◆ Problem details ◆
Write out the entries again exactly as they are given.

Items from a dataset:
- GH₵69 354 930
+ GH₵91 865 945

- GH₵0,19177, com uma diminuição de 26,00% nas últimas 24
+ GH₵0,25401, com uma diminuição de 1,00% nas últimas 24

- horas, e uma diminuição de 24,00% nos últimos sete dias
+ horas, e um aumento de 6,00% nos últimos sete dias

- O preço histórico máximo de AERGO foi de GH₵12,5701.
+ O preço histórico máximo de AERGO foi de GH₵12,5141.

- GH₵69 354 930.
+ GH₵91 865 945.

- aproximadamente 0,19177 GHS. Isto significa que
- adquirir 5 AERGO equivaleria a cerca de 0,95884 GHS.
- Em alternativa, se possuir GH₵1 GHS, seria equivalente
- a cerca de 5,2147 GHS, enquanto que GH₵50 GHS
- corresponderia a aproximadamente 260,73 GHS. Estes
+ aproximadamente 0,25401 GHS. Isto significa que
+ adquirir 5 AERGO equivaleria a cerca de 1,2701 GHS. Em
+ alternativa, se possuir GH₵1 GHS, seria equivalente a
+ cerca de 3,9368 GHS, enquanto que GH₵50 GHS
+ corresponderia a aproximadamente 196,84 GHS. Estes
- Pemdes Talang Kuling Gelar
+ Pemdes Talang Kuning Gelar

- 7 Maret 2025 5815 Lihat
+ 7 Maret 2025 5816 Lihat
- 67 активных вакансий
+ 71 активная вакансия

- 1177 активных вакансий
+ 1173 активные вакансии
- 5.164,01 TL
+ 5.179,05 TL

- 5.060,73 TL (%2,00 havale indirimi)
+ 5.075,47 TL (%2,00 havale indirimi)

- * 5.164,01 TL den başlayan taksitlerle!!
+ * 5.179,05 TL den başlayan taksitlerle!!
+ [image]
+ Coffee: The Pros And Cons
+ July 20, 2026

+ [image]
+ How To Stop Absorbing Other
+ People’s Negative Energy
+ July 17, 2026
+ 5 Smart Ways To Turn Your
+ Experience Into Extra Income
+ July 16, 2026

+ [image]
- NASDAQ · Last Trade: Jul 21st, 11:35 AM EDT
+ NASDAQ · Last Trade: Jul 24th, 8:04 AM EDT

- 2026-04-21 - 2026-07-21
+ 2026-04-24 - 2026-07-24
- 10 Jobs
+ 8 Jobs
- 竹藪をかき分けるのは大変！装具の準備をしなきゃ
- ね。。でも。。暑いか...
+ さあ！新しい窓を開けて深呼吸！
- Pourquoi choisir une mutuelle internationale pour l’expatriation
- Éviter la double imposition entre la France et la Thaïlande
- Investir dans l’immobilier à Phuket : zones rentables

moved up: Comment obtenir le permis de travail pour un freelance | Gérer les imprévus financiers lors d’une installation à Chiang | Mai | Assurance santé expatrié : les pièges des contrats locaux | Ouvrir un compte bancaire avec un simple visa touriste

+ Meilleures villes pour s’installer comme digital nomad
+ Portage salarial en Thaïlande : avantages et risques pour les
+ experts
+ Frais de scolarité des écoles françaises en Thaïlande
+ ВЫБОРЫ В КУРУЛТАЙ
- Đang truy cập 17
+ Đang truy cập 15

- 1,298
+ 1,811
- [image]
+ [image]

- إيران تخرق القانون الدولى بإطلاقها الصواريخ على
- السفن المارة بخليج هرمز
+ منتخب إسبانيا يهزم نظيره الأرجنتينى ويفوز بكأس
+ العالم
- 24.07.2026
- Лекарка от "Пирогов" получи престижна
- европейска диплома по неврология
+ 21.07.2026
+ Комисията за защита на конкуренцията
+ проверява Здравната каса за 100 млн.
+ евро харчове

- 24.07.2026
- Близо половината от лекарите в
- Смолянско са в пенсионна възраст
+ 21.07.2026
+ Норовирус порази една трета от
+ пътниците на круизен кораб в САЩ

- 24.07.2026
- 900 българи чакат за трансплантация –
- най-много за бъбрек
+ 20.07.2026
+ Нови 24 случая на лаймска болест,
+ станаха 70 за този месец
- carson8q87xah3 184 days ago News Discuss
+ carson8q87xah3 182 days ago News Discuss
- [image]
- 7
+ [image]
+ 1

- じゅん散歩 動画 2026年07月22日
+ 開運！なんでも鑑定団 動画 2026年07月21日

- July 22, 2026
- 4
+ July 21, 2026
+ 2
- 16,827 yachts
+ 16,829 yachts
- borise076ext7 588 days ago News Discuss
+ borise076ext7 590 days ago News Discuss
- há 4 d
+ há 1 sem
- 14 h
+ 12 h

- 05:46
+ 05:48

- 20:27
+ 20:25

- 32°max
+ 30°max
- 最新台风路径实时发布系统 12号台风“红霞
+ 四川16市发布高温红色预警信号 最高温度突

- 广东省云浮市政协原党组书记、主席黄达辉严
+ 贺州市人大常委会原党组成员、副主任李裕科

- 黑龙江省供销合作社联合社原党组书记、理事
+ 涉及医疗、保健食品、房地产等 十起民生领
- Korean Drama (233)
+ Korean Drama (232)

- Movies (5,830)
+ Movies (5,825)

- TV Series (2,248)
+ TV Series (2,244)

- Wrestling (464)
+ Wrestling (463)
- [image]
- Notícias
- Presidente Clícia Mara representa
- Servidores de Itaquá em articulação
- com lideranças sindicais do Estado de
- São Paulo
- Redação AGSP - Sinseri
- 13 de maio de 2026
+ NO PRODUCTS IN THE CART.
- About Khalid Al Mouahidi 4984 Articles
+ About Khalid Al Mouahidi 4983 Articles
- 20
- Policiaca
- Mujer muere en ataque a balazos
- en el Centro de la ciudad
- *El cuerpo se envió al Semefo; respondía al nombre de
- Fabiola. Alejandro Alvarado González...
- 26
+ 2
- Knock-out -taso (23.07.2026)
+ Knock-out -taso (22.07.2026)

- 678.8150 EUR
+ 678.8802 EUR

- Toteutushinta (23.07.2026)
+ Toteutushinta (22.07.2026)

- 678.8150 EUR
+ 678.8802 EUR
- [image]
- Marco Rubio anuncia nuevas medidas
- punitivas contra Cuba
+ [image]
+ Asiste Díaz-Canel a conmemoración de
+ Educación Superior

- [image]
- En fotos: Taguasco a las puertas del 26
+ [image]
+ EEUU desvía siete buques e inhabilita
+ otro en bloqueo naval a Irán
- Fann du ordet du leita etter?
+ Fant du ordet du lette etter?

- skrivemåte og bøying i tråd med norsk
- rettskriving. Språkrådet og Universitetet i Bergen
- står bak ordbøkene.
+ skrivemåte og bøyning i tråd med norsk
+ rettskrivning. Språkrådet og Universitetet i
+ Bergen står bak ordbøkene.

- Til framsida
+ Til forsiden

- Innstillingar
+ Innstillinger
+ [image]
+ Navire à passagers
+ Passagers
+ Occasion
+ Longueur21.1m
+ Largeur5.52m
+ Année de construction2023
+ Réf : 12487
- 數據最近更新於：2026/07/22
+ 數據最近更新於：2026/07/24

◆ Expected answer ◆
- GH₵69 354 930
+ GH₵91 865 945

- GH₵0,19177, com uma diminuição de 26,00% nas últimas 24
+ GH₵0,25401, com uma diminuição de 1,00% nas últimas 24

- horas, e uma diminuição de 24,00% nos últimos sete dias
+ horas, e um aumento de 6,00% nos últimos sete dias

- O preço histórico máximo de AERGO foi de GH₵12,5701.
+ O preço histórico máximo de AERGO foi de GH₵12,5141.

- GH₵69 354 930.
+ GH₵91 865 945.

- aproximadamente 0,19177 GHS. Isto significa que
- adquirir 5 AERGO equivaleria a cerca de 0,95884 GHS.
- Em alternativa, se possuir GH₵1 GHS, seria equivalente
- a cerca de 5,2147 GHS, enquanto que GH₵50 GHS
- corresponderia a aproximadamente 260,73 GHS. Estes
+ aproximadamente 0,25401 GHS. Isto significa que
+ adquirir 5 AERGO equivaleria a cerca de 1,2701 GHS. Em
+ alternativa, se possuir GH₵1 GHS, seria equivalente a
+ cerca de 3,9368 GHS, enquanto que GH₵50 GHS
+ corresponderia a aproximadamente 196,84 GHS. Estes
- Pemdes Talang Kuling Gelar
+ Pemdes Talang Kuning Gelar

- 7 Maret 2025 5815 Lihat
+ 7 Maret 2025 5816 Lihat
- 67 активных вакансий
+ 71 активная вакансия

- 1177 активных вакансий
+ 1173 активные вакансии
- 5.164,01 TL
+ 5.179,05 TL

- 5.060,73 TL (%2,00 havale indirimi)
+ 5.075,47 TL (%2,00 havale indirimi)

- * 5.164,01 TL den başlayan taksitlerle!!
+ * 5.179,05 TL den başlayan taksitlerle!!
+ [image]
+ Coffee: The Pros And Cons
+ July 20, 2026

+ [image]
+ How To Stop Absorbing Other
+ People’s Negative Energy
+ July 17, 2026
+ 5 Smart Ways To Turn Your
+ Experience Into Extra Income
+ July 16, 2026

+ [image]
- NASDAQ · Last Trade: Jul 21st, 11:35 AM EDT
+ NASDAQ · Last Trade: Jul 24th, 8:04 AM EDT

- 2026-04-21 - 2026-07-21
+ 2026-04-24 - 2026-07-24
- 10 Jobs
+ 8 Jobs
- 竹藪をかき分けるのは大変！装具の準備をしなきゃ
- ね。。でも。。暑いか...
+ さあ！新しい窓を開けて深呼吸！
- Pourquoi choisir une mutuelle internationale pour l’expatriation
- Éviter la double imposition entre la France et la Thaïlande
- Investir dans l’immobilier à Phuket : zones rentables

moved up: Comment obtenir le permis de travail pour un freelance | Gérer les imprévus financiers lors d’une installation à Chiang | Mai | Assurance santé expatrié : les pièges des contrats locaux | Ouvrir un compte bancaire avec un simple visa touriste

+ Meilleures villes pour s’installer comme digital nomad
+ Portage salarial en Thaïlande : avantages et risques pour les
+ experts
+ Frais de scolarité des écoles françaises en Thaïlande
+ ВЫБОРЫ В КУРУЛТАЙ
- Đang truy cập 17
+ Đang truy cập 15

- 1,298
+ 1,811
- [image]
+ [image]

- إيران تخرق القانون الدولى بإطلاقها الصواريخ على
- السفن المارة بخليج هرمز
+ منتخب إسبانيا يهزم نظيره الأرجنتينى ويفوز بكأس
+ العالم
- 24.07.2026
- Лекарка от "Пирогов" получи престижна
- европейска диплома по неврология
+ 21.07.2026
+ Комисията за защита на конкуренцията
+ проверява Здравната каса за 100 млн.
+ евро харчове

- 24.07.2026
- Близо половината от лекарите в
- Смолянско са в пенсионна възраст
+ 21.07.2026
+ Норовирус порази една трета от
+ пътниците на круизен кораб в САЩ

- 24.07.2026
- 900 българи чакат за трансплантация –
- най-много за бъбрек
+ 20.07.2026
+ Нови 24 случая на лаймска болест,
+ станаха 70 за този месец
- carson8q87xah3 184 days ago News Discuss
+ carson8q87xah3 182 days ago News Discuss
- [image]
- 7
+ [image]
+ 1

- じゅん散歩 動画 2026年07月22日
+ 開運！なんでも鑑定団 動画 2026年07月21日

- July 22, 2026
- 4
+ July 21, 2026
+ 2
- 16,827 yachts
+ 16,829 yachts
- borise076ext7 588 days ago News Discuss
+ borise076ext7 590 days ago News Discuss
- há 4 d
+ há 1 sem
- 14 h
+ 12 h

- 05:46
+ 05:48

- 20:27
+ 20:25

- 32°max
+ 30°max
- 最新台风路径实时发布系统 12号台风“红霞
+ 四川16市发布高温红色预警信号 最高温度突

- 广东省云浮市政协原党组书记、主席黄达辉严
+ 贺州市人大常委会原党组成员、副主任李裕科

- 黑龙江省供销合作社联合社原党组书记、理事
+ 涉及医疗、保健食品、房地产等 十起民生领
- Korean Drama (233)
+ Korean Drama (232)

- Movies (5,830)
+ Movies (5,825)

- TV Series (2,248)
+ TV Series (2,244)

- Wrestling (464)
+ Wrestling (463)
- [image]
- Notícias
- Presidente Clícia Mara representa
- Servidores de Itaquá em articulação
- com lideranças sindicais do Estado de
- São Paulo
- Redação AGSP - Sinseri
- 13 de maio de 2026
+ NO PRODUCTS IN THE CART.
- About Khalid Al Mouahidi 4984 Articles
+ About Khalid Al Mouahidi 4983 Articles
- 20
- Policiaca
- Mujer muere en ataque a balazos
- en el Centro de la ciudad
- *El cuerpo se envió al Semefo; respondía al nombre de
- Fabiola. Alejandro Alvarado González...
- 26
+ 2
- Knock-out -taso (23.07.2026)
+ Knock-out -taso (22.07.2026)

- 678.8150 EUR
+ 678.8802 EUR

- Toteutushinta (23.07.2026)
+ Toteutushinta (22.07.2026)

- 678.8150 EUR
+ 678.8802 EUR
- [image]
- Marco Rubio anuncia nuevas medidas
- punitivas contra Cuba
+ [image]
+ Asiste Díaz-Canel a conmemoración de
+ Educación Superior

- [image]
- En fotos: Taguasco a las puertas del 26
+ [image]
+ EEUU desvía siete buques e inhabilita
+ otro en bloqueo naval a Irán
- Fann du ordet du leita etter?
+ Fant du ordet du lette etter?

- skrivemåte og bøying i tråd med norsk
- rettskriving. Språkrådet og Universitetet i Bergen
- står bak ordbøkene.
+ skrivemåte og bøyning i tråd med norsk
+ rettskrivning. Språkrådet og Universitetet i
+ Bergen står bak ordbøkene.

- Til framsida
+ Til forsiden

- Innstillingar
+ Innstillinger
+ [image]
+ Navire à passagers
+ Passagers
+ Occasion
+ Longueur21.1m
+ Largeur5.52m
+ Année de construction2023
+ Réf : 12487
- 數據最近更新於：2026/07/22
+ 數據最近更新於：2026/07/24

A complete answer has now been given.